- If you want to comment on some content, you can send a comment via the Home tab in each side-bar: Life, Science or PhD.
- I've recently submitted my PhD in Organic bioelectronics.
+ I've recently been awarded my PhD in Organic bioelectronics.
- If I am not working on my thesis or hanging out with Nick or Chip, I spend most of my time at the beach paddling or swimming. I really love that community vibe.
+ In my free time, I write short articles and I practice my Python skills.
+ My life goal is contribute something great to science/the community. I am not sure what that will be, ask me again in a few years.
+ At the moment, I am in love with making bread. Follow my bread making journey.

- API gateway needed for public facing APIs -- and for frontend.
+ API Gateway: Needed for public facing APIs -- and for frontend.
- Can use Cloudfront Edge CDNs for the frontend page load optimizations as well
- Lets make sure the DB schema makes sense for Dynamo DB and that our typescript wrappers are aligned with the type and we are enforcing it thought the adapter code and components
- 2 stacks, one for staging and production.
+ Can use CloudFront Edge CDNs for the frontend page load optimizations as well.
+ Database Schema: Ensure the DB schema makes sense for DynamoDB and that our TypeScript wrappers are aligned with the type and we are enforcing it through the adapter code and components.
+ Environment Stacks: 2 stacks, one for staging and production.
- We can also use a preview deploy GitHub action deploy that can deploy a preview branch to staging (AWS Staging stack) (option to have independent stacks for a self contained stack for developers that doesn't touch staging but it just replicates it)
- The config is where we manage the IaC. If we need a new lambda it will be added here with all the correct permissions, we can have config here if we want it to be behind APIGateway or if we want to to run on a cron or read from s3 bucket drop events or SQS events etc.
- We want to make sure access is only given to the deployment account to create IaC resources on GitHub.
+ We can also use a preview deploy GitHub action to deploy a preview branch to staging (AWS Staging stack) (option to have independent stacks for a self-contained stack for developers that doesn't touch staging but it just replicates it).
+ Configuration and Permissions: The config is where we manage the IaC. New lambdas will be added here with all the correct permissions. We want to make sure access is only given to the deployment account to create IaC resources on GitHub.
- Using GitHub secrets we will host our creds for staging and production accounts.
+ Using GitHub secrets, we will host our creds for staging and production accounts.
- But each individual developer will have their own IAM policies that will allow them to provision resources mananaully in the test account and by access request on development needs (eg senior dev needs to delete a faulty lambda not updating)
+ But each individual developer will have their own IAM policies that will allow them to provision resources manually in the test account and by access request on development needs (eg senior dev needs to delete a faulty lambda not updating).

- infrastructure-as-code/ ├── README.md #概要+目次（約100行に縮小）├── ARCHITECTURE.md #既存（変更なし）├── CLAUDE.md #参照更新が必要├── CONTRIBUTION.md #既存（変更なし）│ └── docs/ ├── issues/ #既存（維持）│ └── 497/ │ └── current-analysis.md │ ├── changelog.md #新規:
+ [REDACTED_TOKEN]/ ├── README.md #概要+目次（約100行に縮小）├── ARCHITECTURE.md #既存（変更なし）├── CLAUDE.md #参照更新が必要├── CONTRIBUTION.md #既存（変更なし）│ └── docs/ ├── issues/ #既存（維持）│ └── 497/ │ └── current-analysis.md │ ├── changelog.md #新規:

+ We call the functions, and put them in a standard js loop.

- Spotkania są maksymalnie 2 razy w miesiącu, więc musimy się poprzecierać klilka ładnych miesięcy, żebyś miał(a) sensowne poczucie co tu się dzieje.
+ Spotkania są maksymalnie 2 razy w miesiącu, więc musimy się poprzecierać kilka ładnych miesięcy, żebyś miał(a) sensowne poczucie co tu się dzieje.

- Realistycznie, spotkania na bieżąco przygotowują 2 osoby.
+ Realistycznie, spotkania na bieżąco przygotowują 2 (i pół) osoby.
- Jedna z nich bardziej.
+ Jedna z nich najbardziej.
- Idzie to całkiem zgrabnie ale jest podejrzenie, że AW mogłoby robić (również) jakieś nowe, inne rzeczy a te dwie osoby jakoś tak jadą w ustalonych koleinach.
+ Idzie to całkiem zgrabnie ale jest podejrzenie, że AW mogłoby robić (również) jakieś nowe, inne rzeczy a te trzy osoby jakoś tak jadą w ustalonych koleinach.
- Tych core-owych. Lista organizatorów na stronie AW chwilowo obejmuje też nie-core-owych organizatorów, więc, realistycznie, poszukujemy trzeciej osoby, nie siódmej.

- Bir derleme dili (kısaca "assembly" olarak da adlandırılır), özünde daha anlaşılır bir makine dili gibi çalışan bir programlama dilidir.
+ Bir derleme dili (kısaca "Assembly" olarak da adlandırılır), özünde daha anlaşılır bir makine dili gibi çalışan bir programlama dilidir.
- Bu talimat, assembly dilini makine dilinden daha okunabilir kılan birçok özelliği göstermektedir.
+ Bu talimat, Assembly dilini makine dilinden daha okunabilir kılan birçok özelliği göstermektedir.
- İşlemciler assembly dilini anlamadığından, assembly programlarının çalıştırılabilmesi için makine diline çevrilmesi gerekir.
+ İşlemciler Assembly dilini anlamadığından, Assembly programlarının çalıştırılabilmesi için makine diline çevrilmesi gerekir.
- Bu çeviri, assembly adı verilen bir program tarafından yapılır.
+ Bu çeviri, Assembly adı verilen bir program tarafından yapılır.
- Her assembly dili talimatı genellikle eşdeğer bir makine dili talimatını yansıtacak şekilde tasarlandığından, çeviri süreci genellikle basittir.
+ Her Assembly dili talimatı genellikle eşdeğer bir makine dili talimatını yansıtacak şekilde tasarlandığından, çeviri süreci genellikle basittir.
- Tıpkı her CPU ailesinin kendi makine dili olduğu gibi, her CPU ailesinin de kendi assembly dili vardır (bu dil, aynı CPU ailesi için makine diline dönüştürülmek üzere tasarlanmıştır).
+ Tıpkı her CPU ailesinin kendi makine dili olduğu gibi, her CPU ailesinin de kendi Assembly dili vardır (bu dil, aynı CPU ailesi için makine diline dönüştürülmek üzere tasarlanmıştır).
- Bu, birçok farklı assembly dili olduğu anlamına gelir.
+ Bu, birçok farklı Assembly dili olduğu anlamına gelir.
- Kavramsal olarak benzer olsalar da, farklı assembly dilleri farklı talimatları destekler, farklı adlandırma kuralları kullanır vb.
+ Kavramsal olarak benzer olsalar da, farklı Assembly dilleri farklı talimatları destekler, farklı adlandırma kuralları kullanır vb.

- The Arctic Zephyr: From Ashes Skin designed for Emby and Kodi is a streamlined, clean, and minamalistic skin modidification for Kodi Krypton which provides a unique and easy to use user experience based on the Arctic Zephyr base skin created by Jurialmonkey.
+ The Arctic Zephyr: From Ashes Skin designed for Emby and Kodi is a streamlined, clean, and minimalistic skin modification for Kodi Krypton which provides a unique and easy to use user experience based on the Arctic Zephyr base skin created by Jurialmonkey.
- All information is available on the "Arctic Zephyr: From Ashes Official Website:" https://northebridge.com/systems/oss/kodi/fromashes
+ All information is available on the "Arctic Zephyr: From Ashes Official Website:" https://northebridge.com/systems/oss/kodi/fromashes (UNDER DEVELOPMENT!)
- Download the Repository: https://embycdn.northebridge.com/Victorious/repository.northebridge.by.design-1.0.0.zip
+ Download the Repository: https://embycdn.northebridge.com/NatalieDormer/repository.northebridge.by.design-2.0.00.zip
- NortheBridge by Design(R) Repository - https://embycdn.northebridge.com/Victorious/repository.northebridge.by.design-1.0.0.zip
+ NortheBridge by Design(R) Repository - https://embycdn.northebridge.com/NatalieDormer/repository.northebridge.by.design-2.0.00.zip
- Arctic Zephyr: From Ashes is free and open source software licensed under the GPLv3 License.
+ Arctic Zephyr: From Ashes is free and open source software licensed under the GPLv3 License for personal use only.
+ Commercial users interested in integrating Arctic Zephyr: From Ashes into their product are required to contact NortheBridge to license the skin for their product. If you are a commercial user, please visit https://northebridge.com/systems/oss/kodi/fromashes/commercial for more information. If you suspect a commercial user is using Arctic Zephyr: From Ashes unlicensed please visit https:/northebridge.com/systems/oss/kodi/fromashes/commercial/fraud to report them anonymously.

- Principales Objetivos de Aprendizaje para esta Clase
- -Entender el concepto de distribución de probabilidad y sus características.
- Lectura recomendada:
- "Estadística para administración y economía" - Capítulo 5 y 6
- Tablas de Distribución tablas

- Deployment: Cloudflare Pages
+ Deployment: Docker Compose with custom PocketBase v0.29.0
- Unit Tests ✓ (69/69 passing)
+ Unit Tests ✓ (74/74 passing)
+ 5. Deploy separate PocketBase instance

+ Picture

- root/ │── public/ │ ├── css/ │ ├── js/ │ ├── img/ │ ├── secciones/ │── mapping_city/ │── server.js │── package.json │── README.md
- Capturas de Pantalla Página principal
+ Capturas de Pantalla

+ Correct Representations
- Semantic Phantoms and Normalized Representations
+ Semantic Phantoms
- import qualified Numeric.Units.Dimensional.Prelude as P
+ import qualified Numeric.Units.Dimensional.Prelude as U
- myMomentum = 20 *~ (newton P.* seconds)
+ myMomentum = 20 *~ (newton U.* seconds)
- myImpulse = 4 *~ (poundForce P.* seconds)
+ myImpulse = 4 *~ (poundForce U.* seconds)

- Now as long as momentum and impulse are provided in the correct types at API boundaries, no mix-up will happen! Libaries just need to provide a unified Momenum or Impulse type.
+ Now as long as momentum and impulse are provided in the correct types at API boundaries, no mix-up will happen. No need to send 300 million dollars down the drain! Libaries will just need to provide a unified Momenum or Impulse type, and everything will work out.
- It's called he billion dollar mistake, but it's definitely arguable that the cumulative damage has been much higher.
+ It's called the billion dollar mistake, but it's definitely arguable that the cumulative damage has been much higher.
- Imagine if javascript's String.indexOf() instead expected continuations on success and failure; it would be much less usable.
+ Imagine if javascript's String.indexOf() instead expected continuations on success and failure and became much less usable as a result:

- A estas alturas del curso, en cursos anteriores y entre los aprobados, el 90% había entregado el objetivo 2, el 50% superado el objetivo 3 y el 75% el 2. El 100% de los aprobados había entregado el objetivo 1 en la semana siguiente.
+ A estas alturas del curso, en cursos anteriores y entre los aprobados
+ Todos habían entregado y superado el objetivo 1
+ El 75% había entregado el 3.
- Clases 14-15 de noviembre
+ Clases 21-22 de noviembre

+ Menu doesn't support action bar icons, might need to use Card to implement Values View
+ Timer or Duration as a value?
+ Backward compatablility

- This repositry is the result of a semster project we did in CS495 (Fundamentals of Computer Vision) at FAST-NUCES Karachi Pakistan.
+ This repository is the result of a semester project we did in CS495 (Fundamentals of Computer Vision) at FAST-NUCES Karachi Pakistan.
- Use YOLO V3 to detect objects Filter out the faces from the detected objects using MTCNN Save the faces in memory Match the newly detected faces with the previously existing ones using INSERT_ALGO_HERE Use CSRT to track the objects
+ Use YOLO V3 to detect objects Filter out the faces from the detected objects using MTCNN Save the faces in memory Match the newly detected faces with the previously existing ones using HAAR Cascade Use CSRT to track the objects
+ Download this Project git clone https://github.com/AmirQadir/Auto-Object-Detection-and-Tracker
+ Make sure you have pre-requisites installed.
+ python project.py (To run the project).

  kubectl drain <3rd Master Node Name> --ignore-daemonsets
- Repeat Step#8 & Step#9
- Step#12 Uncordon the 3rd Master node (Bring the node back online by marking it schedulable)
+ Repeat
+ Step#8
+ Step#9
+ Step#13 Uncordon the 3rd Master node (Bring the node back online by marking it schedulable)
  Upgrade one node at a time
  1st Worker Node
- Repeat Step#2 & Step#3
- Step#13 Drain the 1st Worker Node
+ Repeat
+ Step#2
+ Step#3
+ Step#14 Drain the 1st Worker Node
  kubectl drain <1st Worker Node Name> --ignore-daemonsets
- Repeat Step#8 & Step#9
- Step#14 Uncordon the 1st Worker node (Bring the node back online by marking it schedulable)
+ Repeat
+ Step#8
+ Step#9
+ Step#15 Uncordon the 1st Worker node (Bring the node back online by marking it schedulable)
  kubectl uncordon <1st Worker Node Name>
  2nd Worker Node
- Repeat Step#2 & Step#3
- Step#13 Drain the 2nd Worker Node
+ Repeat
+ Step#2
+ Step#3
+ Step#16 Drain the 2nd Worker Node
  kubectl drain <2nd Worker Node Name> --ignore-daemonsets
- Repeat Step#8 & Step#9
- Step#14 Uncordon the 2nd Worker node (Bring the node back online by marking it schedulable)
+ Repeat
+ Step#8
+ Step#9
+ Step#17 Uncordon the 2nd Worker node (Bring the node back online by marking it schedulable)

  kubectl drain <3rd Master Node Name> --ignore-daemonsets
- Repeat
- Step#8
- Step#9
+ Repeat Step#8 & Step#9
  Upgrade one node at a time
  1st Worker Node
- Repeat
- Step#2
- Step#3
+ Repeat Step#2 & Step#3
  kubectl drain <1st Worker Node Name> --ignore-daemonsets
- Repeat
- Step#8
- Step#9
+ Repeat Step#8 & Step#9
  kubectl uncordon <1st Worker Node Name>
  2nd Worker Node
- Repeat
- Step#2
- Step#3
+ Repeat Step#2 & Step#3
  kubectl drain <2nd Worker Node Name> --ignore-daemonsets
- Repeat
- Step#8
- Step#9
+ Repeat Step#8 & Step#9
━━━━━━━━━━━━━━━━━━━━
● **The problem**: Search the data above for "curso" and copy every line where it turns up.

● **Solution to this problem**:
- A estas alturas del curso, en cursos anteriores y entre los aprobados, el 90% había entregado el objetivo 2, el 50% superado el objetivo 3 y el 75% el 2. El 100% de los aprobados había entregado el objetivo 1 en la semana siguiente.
+ A estas alturas del curso, en cursos anteriores y entre los aprobados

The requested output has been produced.